Summation Problem (2/4) Calculate S= x1+ x2 + x3 + x4 + x5
2. Sum up five inputs in the different time units by using only 1 adders
Initial S= 0
Time unit _1 S<=S+ x1 Time unit _2 S<=S+ x2 Time unit _3 S<=S+ x3 Time unit _4 S<=S+ x4 Time unit _5 S<=S+ x5 Only one input must be ready at a time. Why? Cost is lower and critical path is shorter than the Method_1 . But its working rate is slower than Method_1. (5 clock cycles for 1 summation result) Calculate S= x1+ x2 + x3 + x4 + . . . + x50 xi yi Summation Problem (3/4) Control S Unit S2 (send out 3 proper control signals) If S1=0, a1=xi If S1=1, a1=yi If S2=0 S3=0, r = a2 If S2=0 S3=1, r = a1+a2 If S2=1 S3=0, r = a1-a2 IfS2=1S3=1, r=a1 What is the length of clock period ( )?
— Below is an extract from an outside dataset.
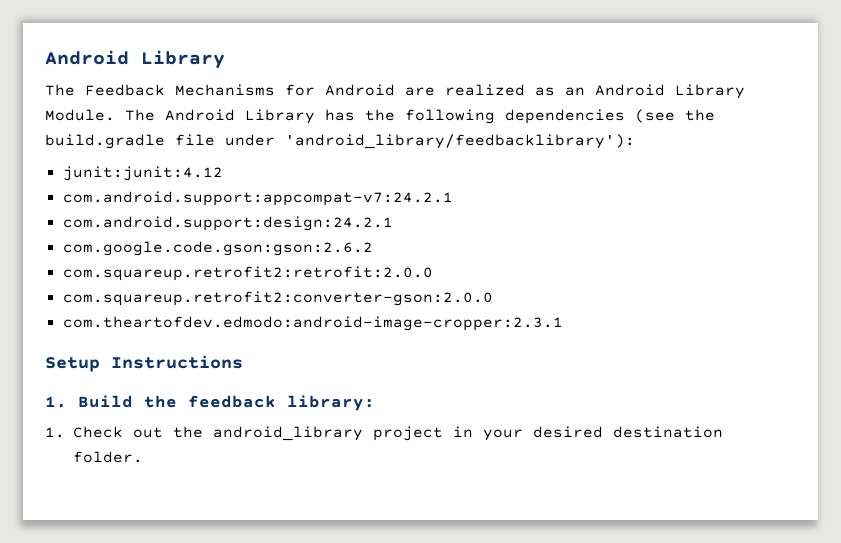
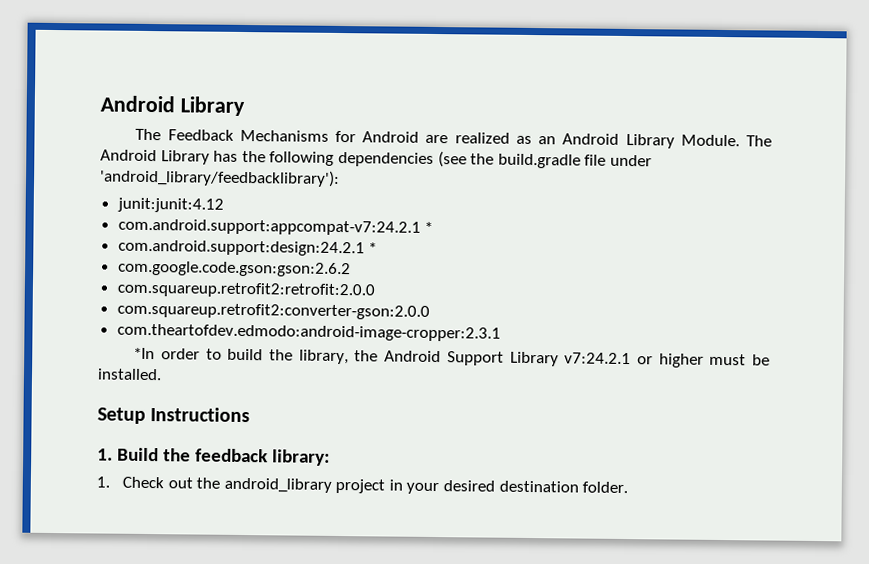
- com.android.support:appcompat-v7:24.2.1
+ com.android.support:appcompat-v7:24.2.1 *
- com.android.support:design:24.2.1
+ com.android.support:design:24.2.1 *
+ *In order to build the library, the Android Support Library v7:24.2.1 or higher must be installed.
Critical (longest) path delay must come now (e.g., x clock rate r must be ready before the next positive edge comes Accumulator (register) S1 S2 S3resE T_0 0 0 0 1 0 T_1 0 1 1 0 0 00100 ..... T_51 X 0 0 0 1 Summation Problem (4/4) Control unit should send out proper control signals at each state. There are two ways to generate those control signals: (1) Microgramming control a. Store control signals of each state at memory (ROM) b. Read out the control signals one by one S1 S2 S3resE T_0 0 0 0 1 0 T_1 0 1 1 0 0 00100 ..... T_51 X 0 0 0 1 (2) Hardwired control Use dedicate logic gates to generate the proper signals state by state (one by one) Clock Period (1/4) Gate: not and or xor Delay: 1ns 2.4ns 2.4 ns 4.2ns longest path for stage 1 11.4 ns 16.6 ns R1(Registers,p-trigger) R2(p-trigger)longest path for stage 2R3(p-trigger) 16.6 ns > 11.4ns
critical path=16.6 ns, so the clock period must be more than 16.6 ns (e.g., 18ns), why ?
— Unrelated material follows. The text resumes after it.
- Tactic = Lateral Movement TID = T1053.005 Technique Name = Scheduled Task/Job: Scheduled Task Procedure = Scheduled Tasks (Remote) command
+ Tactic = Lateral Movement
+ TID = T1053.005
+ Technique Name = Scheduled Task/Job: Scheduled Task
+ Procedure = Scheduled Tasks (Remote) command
New value for R1 is ready here New value for R2 is ready here
Correct result for stage 1 must be ready here before next p-edge Correct result for stage 2 must be ready here before next p-edge
need 16.6 ns
New value for R2 is ready here New value for R3 is ready here
need 11.4 ns

How to decide the clock period in a system?
Clock Period (2/4)
Combi- national Circuit
registers I
delay for C_I (10 ns)
Combi- national Circuit
Combi- national Circuit
Combi- national Circuit
IV registers
delay for C_II delay for C_III delay for C_IV (25 ns) (12 ns) (8 ns)
1. Find out
among combinational circuits C_I, C_II, C_III and C_IV. ).
the longest delay
2. The longest delay is named as the critical path (here is 25 ns
3. The clock period can be set as
little longer than the critical path, why?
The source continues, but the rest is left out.